Step two: It is also perfectly reasonable to be concerned about potential economic impacts of illegal immigration. It is reasonable to fear the creation of a job market for undocumented immigrants that can undercut employment for American citizens. It is reasonable to fear a drain on government social services or health care spending. Of course, if research demonstrated that undocumented immigrants do not create more unemployment or cost more than they contribute to tax dollars, this would resolve the concern.

RNS photo by Heather Adams

Step three: It is debatable whether it is reasonable to be concerned that undocumented immigrants pose a threat to American culture or the predominant use of the English language.
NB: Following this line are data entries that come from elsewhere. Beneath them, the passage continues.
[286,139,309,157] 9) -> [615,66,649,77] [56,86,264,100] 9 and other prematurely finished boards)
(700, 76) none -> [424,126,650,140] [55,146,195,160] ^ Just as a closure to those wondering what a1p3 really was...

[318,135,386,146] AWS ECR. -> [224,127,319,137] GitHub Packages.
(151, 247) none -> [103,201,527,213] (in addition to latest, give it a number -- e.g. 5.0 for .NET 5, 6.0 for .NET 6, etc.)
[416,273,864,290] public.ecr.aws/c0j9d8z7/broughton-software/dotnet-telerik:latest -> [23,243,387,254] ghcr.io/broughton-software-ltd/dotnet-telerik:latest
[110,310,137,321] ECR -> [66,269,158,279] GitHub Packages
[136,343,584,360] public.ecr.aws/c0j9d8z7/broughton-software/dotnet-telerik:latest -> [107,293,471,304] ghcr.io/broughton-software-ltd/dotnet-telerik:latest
The reasonableness of such concerns relates entirely to our vision of America. What kind of country are we or should we be? A "white" country, or a multiracial country? A predominantly or exclusively English-speaking country, or a polyglot nation? A European-colonial-descendant nation, or a multiethnic nation with people coming from all parts of the world? To opponents of (illegal, and sometimes legal) immigration, I say that if this is your concern, say it loud and plain, and let us debate the matter.

Step four: It is not debatable but abhorrent to express concern that undocumented immigrants as a group are dangerous and morally inferior. This, of course, was assumed in Donald Trump's infamous comment earlier this year: “When Mexico sends its people, they’re not sending their best. ... They’re sending people that have lots of problems. ... They’re bringing drugs. They’re bringing crime. They’re rapists. And some, I assume, are good people.”
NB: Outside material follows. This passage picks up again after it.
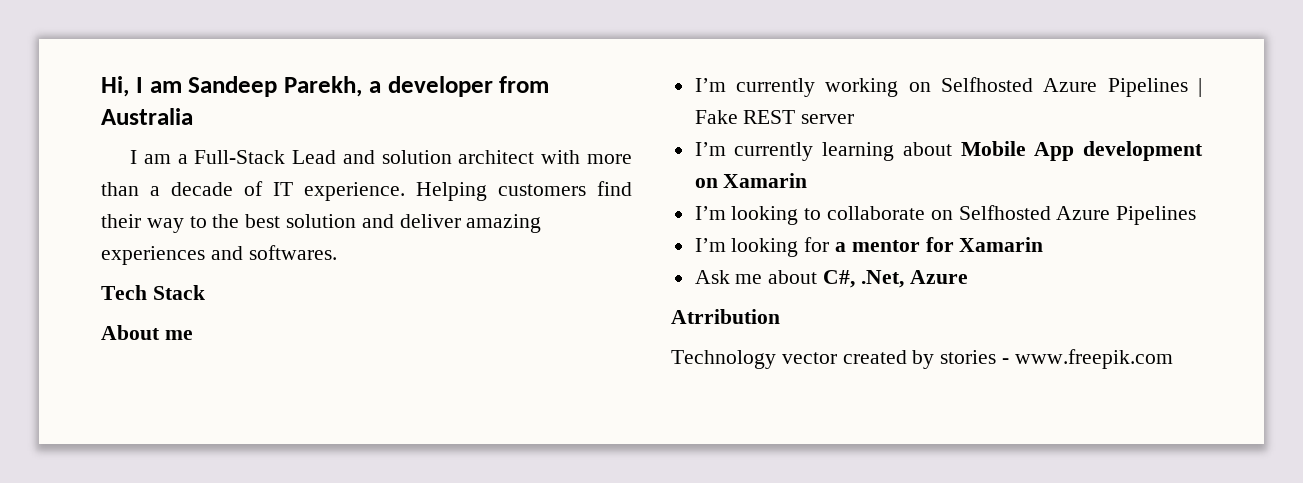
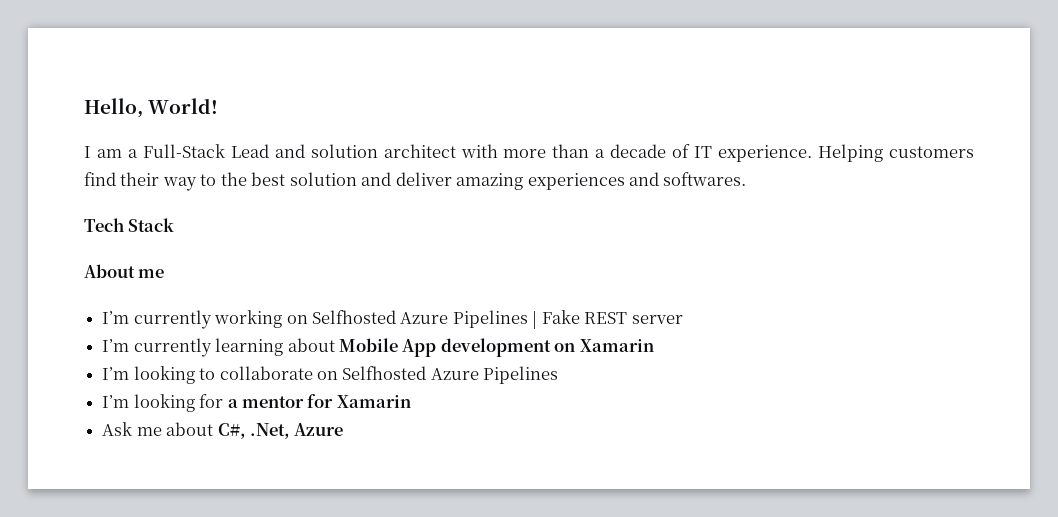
[101,76,550,97] [101,108,193,125] Hi, I am Sandeep Parekh, a developer from Australia -> [84,98,219,118] Hello, World!
[671,309,780,324] [671,349,1173,369] // Atrribution // Technology vector created by stories - www.freepik.com -> (344, 429) none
Notwithstanding the slight caveat at the end, this comment dismisses Mexican (and surely not just Mexican) immigrants, as a group, in a very dangerous way. It invites all "non-Mexicans" to look at all "Mexicans" in a demeaning way and to treat them accordingly. Citizenship status gradually melts away here as the central issue. It is skin color and assumed ethnicity and nationality that is the problem. And some evidence is coming in that brown-skinned, Hispanic, or "Mexican-looking" people face routine and even escalating dehumanization and degrading treatment today. A spirit is abroad in the land that goes far beyond one candidate.

It is a proven pattern: When one group of people in a country is taught to look at another group of people in that country as inferior, immoral, and dangerous, the latter group will eventually pay a huge price. All kinds of indignities, discrimination and violence can be expected. Need I cite examples?

So we have reason to be concerned about illegal immigration. But right now we ought to be more concerned about campaign rhetoric inflaming racial, ethnic and nationalist fears in some very dangerous ways. All of us need to be on our guard against it.